Draft

The Interval Push type in Klapaucius

Draft of 2016.07.06

Continues “Rethinking the Push Span type”

I feel somehow as if I were on the right track again. Interesting how a bit of frustration and code smell can divert you from a path towards delivering working features, and (as several people have pointed out) it’s always good to be reminded of the First Law of Holes.

Back to the track.

In the last episode, with a very few changes and some cunning improvements in naming, I managed to rework the Span structure I had been developing into a more elegant Interval. I like this much better because it has a robust and common interpretation—the first idea I had, which became Span, was derived from this same source, but I did one of my ill-considered “why not?” moves when it came to the bounds. The Span was defined as a continuous set between a :start and :end point, and thus could be oriented in either direction, which surprisingly led to several confusions on my part and (I think) pushed the combinatorial set of edge cases for testing over a magical limit my brain couldn’t handle.

More in keeping with its mathematical origins, the new Interval has a :min and :max rather than :start and :end, and as a result it handles a lot of the mental overhead about numerical geography for me. The :min will be less than (or equal to) the :max, so all Interval records are implicitly ordered in the same way.

As a bonus, at least for me, the word “interval” is actually more appropriate, and comes with some nice robust lists of use cases and algebraic habits. For instance, interval arithmetic is feasible, in addition to my scant subset of instructions inspired by Span manipulations.

My goal today is to finish and release a working type in the master branch of Klapaucius. Once I’ve reached the point where it “feels” simple and straightforward to add new instructions to the type—which I sense I might have now—I get a sense that some or all of the “weirder” instructions might be left aside as project Issues for another day. One of the core design goals in Klapaucius itself to include sufficient diversity of instruction behavior and interconnectedness that there’s a prospect of reaching a solution by at least two different paths. This is a bit vague and philosophical, but in practice it boils down to being most concerned for interconversion of types.

I think I’ll work on that next.

Making an Interval

The Klapaucius library recently went through a big rewrite, in which the traditional Push :float and :integer were consolidated into a single :scalar type.

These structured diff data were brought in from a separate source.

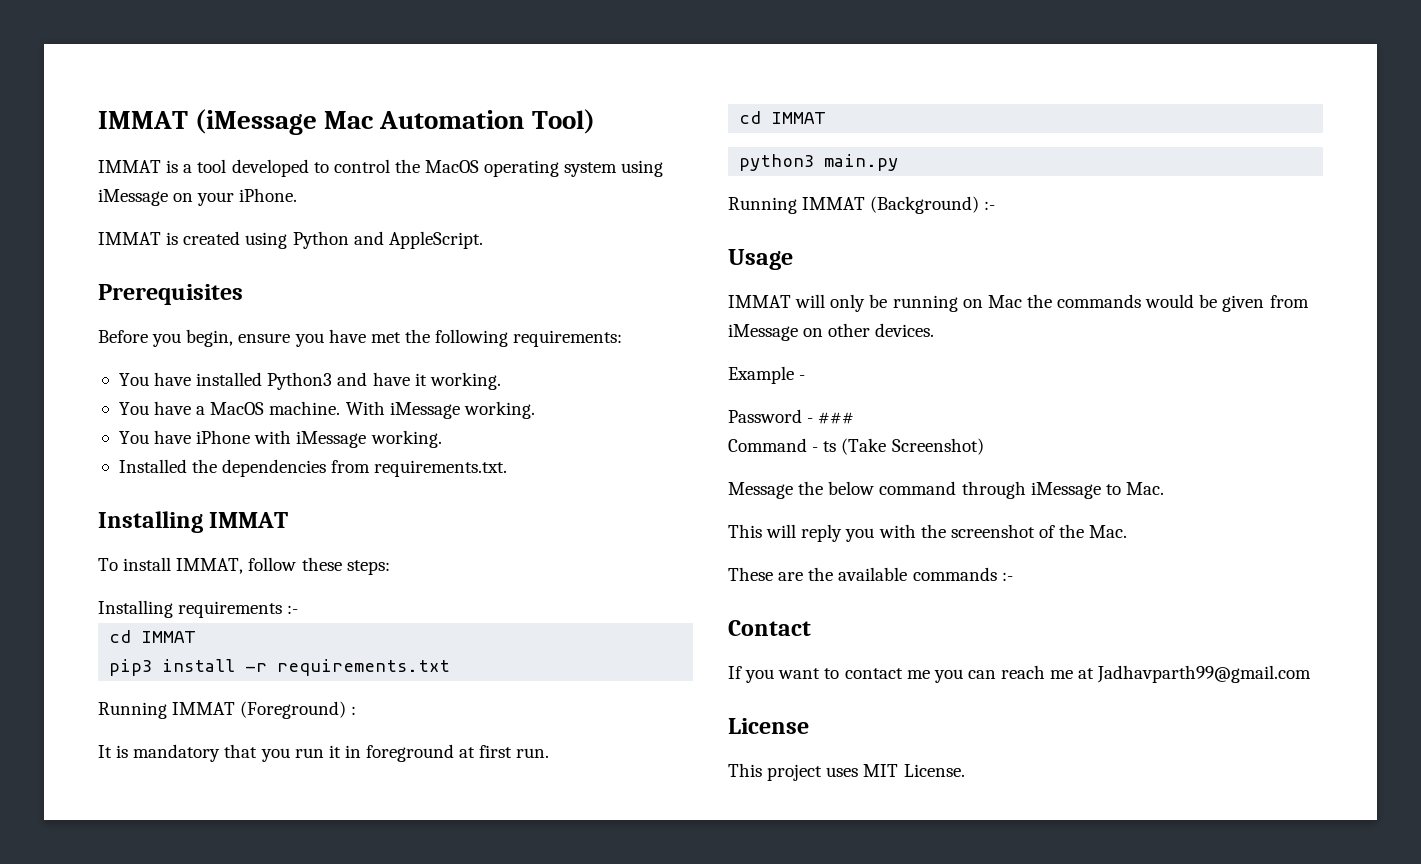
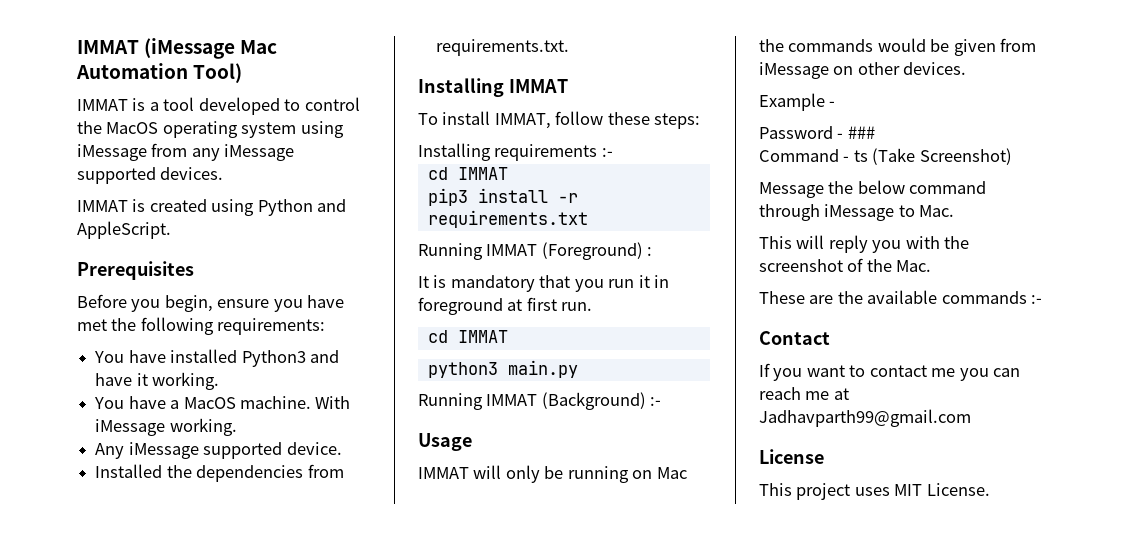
[173,188,298,206] on your iPhone. -> [151,143,295,161] [77,167,224,184] from any iMessage supported devices.
[118,430,442,448] You have iPhone with iMessage working. -> [95,442,342,459] Any iMessage supported device.

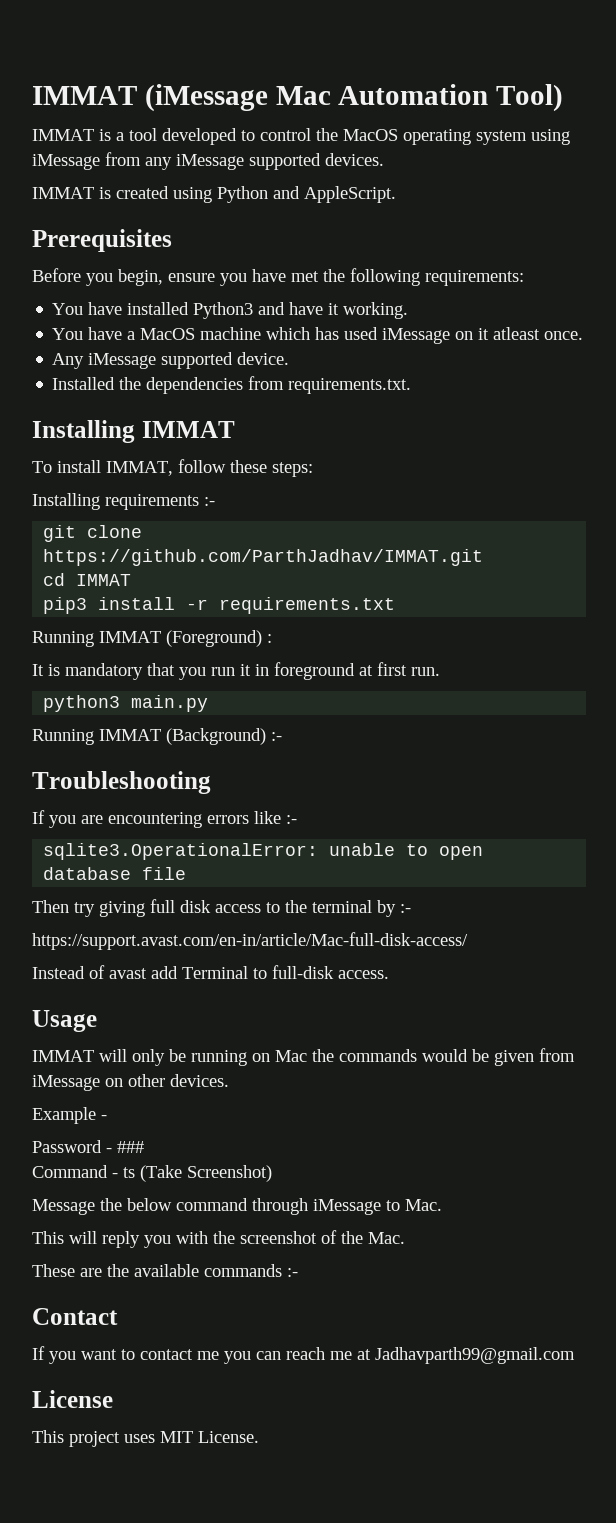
[239,396,351,409] [95,418,237,436] machine. With iMessage working. -> [200,327,584,344] machine which has used iMessage on it atleast once.
(613, 152) none -> [43,525,143,542] [43,549,484,566] // git clone https://github.com/ParthJadhav/IMMAT.git
[427,330,508,343] // cd IMMAT -> (440, 671) none
(662, 401) none -> [32,771,211,794] [32,810,297,828] [43,843,484,860] [43,867,187,880] [32,899,411,917] [32,932,468,950] [32,965,389,979] // Troubleshooting // If you are encountering errors like :- // sqlite3.OperationalError: unable to open database file // Then try giving full disk access to the terminal by :- // https://support.avast.com/en-in/article/Mac-full-disk-access/ // Instead of avast add Terminal to full-disk access.

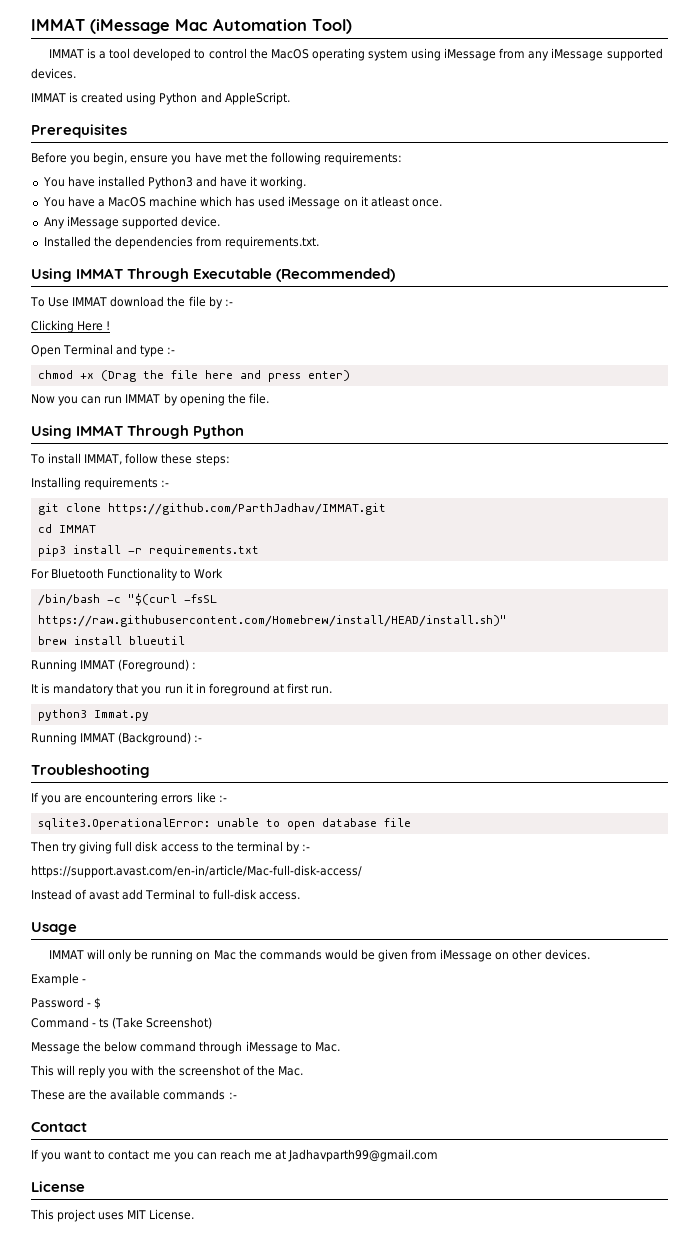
[32,420,235,443] Installing IMMAT -> [31,268,396,282] [30,296,233,309] [31,320,111,333] [31,344,176,357] [37,370,350,382] [31,393,269,406] [31,425,245,439] Using IMMAT Through Executable (Recommended) // To Use IMMAT download the file by :- // Clicking Here ! // Open Terminal and type :- // chmod +x (Drag the file here and press enter) // Now you can run IMMAT by opening the file. // Using IMMAT Through Python
(396, 605) none -> [31,568,224,581] [37,593,217,606] [37,615,507,627] [37,636,185,645] // For Bluetooth Functionality to Work // /bin/bash -c "$(curl -fsSL https://raw.githubusercontent.com/Homebrew/install/HEAD/install.sh)" // brew install blueutil
[131,695,209,712] main.py -> [93,710,149,721] Immat.py
[117,1141,144,1153] ### -> [94,997,102,1009] $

Things like :interval become much easier to construct as a result, since one doesn’t need to pick :integer or :float (or :rational or…) endpoints to build one.

(def interval-new
  (build-instruction
    interval-new
    "`:interval-new` pops the top two `:scalar` items (`B` and `A`, respectively) and creates a new `:interval` item [A,B]. Both ends are closed."
    :tags #{:interval}
    (consume-top-of :scalar :as :arg2)
    (consume-top-of :scalar :as :arg1)
    (calculate [:arg1 :arg2] #(interval/make-interval %1 %2) :as :result)
    (push-onto :interval :result)
    ))

and an accompanying test:

(tabular
  (fact ":interval-new builds one out of two :scalar values"
    (register-type-and-check-instruction
        ?set-stack ?items interval-type ?instruction ?get-stack) => ?expected)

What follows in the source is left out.